Operational approach (elasticity)
Elasticity ≈ | (%ΔOutcome) / (%ΔInput) |
Example:
- If CAC increases by 5% and profit uplift drops by 20%
Elasticity = |(-20%) / (5%)| = 4.0
Then map elasticity to a 0–1 score. A simple rule:
- Elasticity 0 to 0.5 → 0.0 to 0.25
- 0.5 to 1.5 → 0.25 to 0.75
- 1.5 → 0.75 to 1.0 (cap)
Interpretation: high sensitivity means forecast error is amplified, so execution risk is elevated.
For more complex models, Monte Carlo methods help propagate input uncertainty through the model to produce an output distribution, rather than a single outcome. [7]
A composite Decision Risk Score
Once each component is normalised to 0–1:
Decision Risk Score (DRS)
DRS = 100 × [ w1(1 − DQ) + w2(AL) + w3(OV) + w4(SN) ]
where w1 + w2 + w3 + w4 = 1
A reasonable starting point is equal weights, then adjust based on your context.
Interpretation bands (example)
- 0–33: Low risk (robust)
- 34–66: Medium risk (manage and stage)
- 67–100: High risk (reduce exposure or test first)
The real value is diagnostic: you see which component dominates and target it first.
How to use this in a decision meeting
A 10 minute structure:
- Score DQ for the inputs used in the meeting. [3][4]
- List assumptions and compute AL. [2]
- Run scenarios and compute OV. [5]
- Stress test sensitivity for 1–3 key inputs and compute SN. [6]
- Decide the action:
- commit and monitor,
- stage and add guardrails,
- or run a test that reduces the dominant risk component first.
This shifts the conversation from “do we have enough data?” to “where is uncertainty concentrated and how do we reduce exposure?”
References
[1] ISO. (2018).
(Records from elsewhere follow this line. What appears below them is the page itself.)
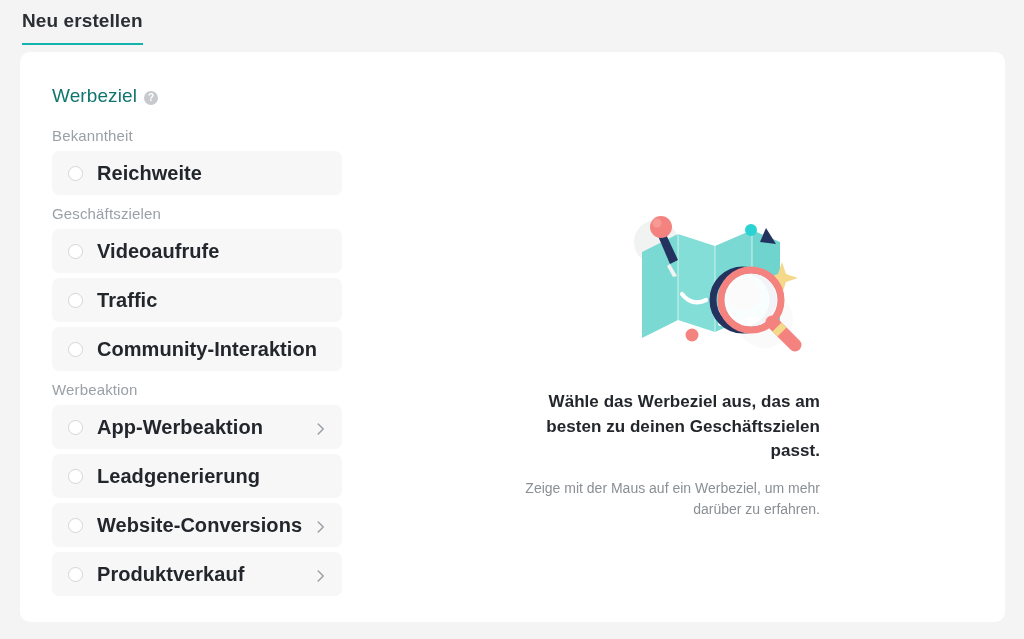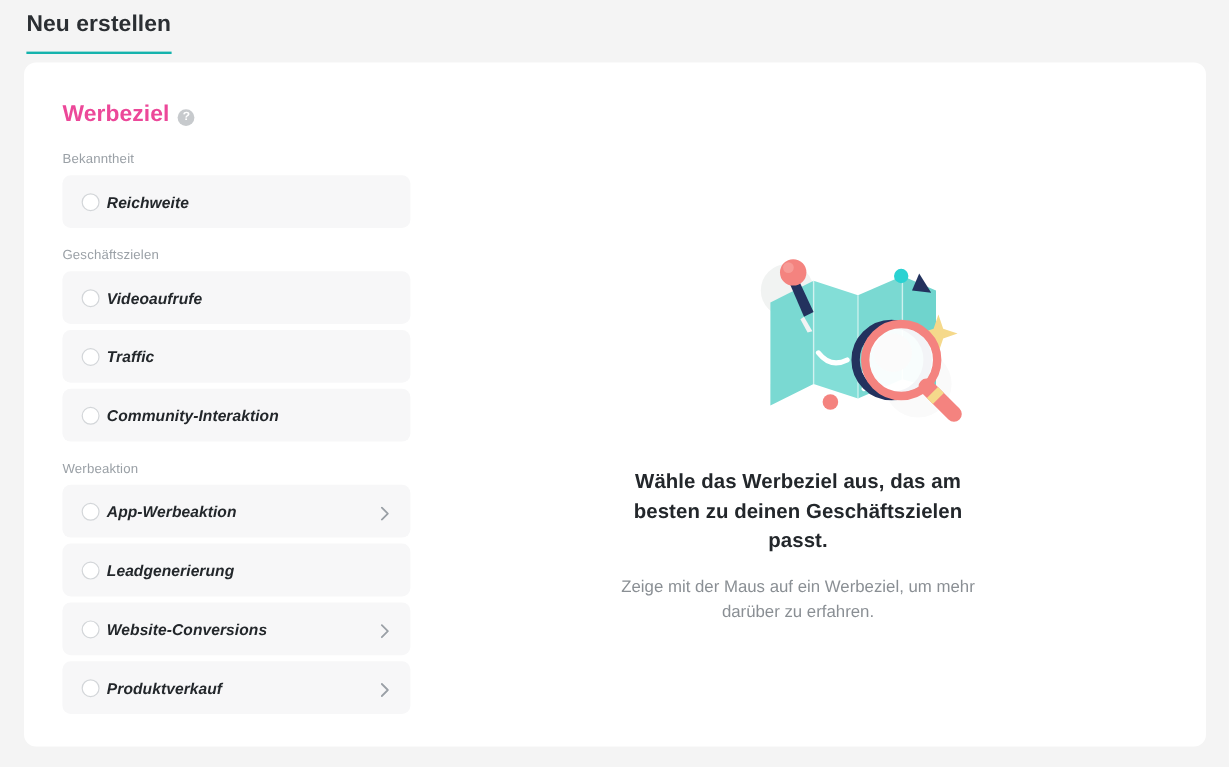--- a/index.html
+++ b/index.html
@@ -61,8 +61,8 @@
   }
   .section-title h1 {
     font-size: 19px;
-    font-weight: 700;
-    color: #ec4899;
+    font-weight: 400;
+    color: #0f766e;
     letter-spacing: .1px;
   }
   .help-icon {

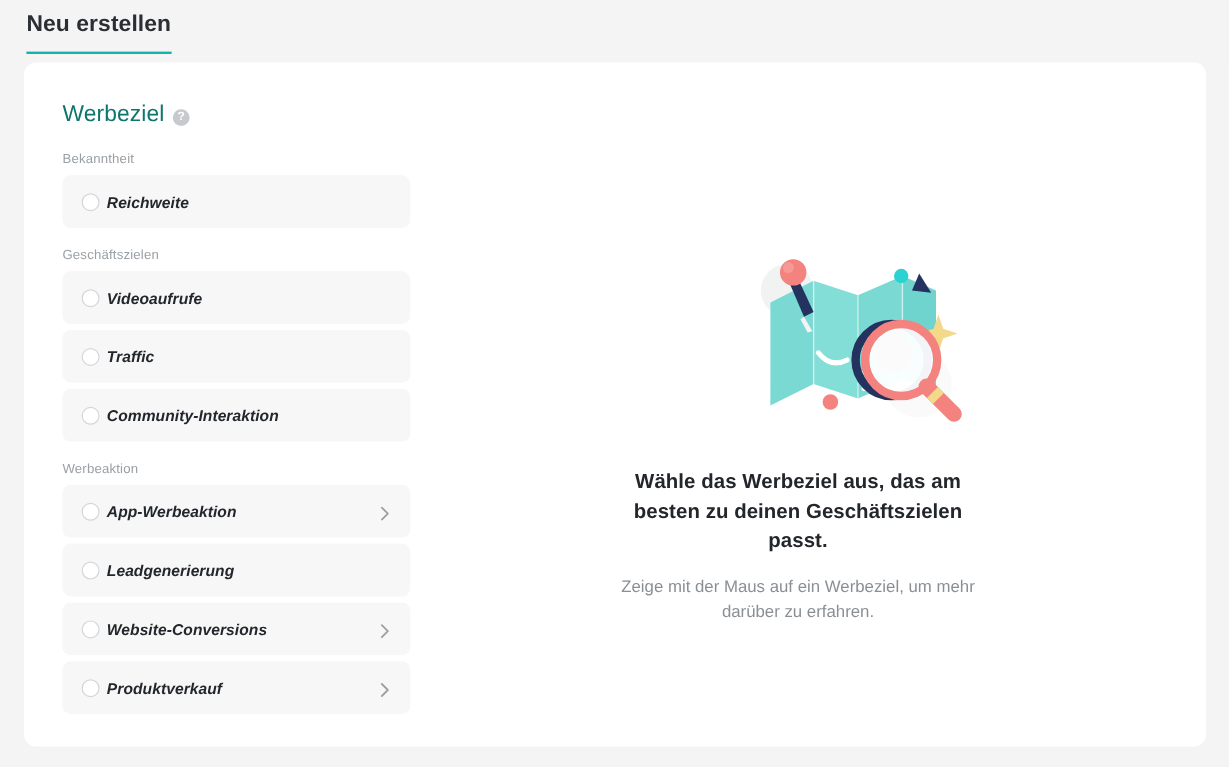--- a/index.html
+++ b/index.html
@@ -81,10 +81,10 @@
 
   .group { margin-bottom: 0; }
   .group-label {
-    font-size: 11px;
+    font-size: 15px;
     color: #9aa0a6;
     letter-spacing: .15px;
-    margin-top: 17px;
+    margin-top: 10px;
     margin-bottom: 7px;
   }
   .group:first-of-type .group-label { margin-top: 0; }

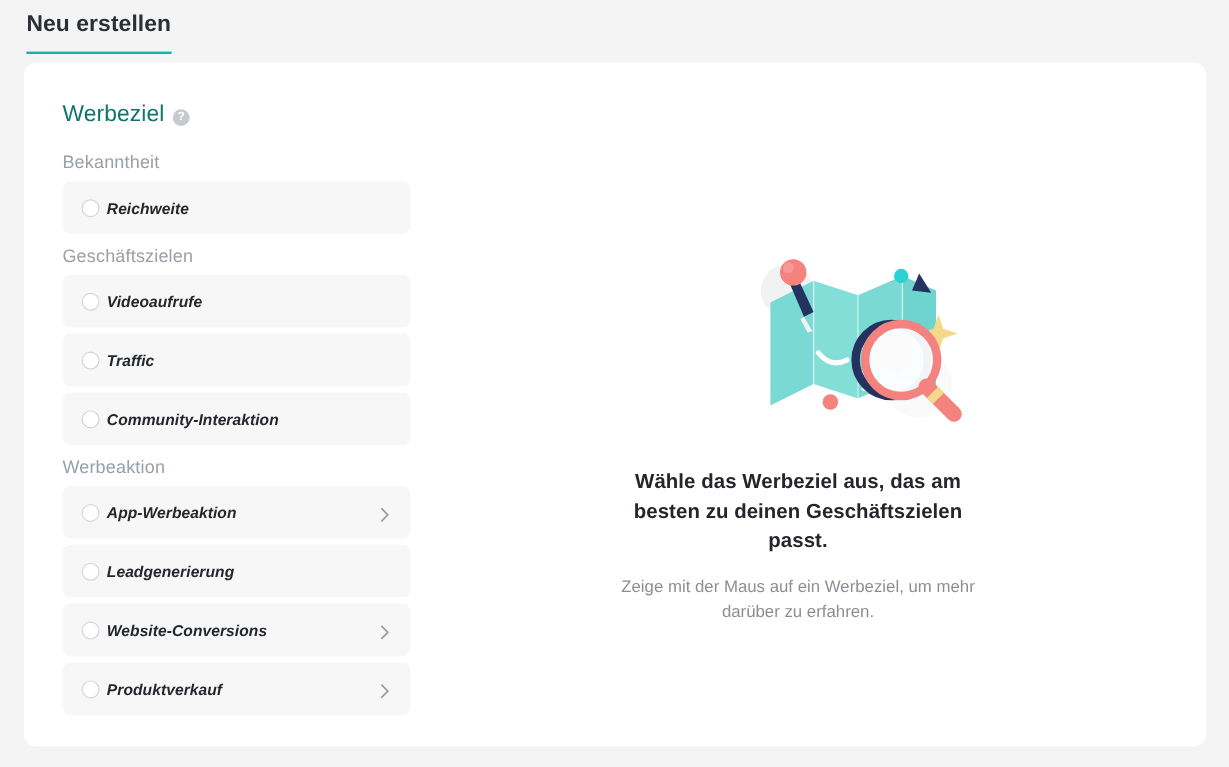--- a/index.html
+++ b/index.html
@@ -109,12 +109,11 @@
     cursor: pointer;
   }
   .option-label {
-    margin-left: 6px;
-    font-size: 13px;
+    margin-left: 14px;
+    font-size: 20px;
     font-weight: 700;
     color: #23272b;
     letter-spacing: .05px;
-    font-style: italic;
   }
   .chevron {
     position: absolute;

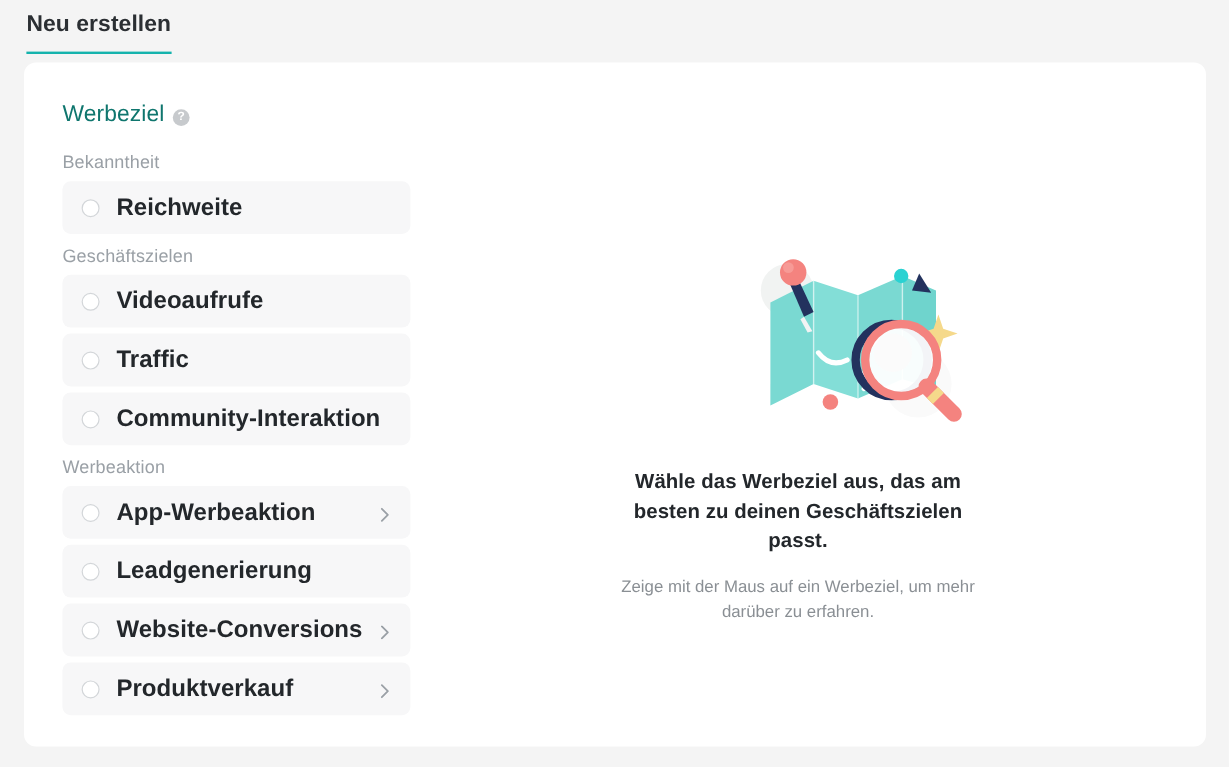--- a/index.html
+++ b/index.html
@@ -130,7 +130,7 @@
     position: absolute;
     left: 490px; top: 150px;
     width: 420px;
-    text-align: center;
+    text-align: right;
   }
   .illus-wrap {
     width: 420px;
The new ISO 31000 keeps risk management simple (risk defined as “the effect of uncertainty on objectives”).
[2] UT Austin Executive Education. Strategic decision making and decision quality (decisions should not be judged by outcome; focus on inputs such as framing and alternatives).
[3] UK Government. (2021). Meet the data quality dimensions (accuracy, completeness, timeliness, validity, consistency, uniqueness).
[4] UK Government. (2020). The Government Data Quality Framework (focus on assessing and improving input data quality).
[5] Damodaran, A. (NYU Stern). Scenario analysis, decision trees and simulations (scenario based valuation logic and interpretation).
[6] Saltelli, A. et al. (2008). Global Sensitivity Analysis: The Primer (purpose of sensitivity analysis and attribution of uncertainty).
[7] JCGM. (2008). Evaluation of measurement data, Supplement 1 to the GUM: Propagation of distributions using a Monte Carlo method (JCGM 101:2008).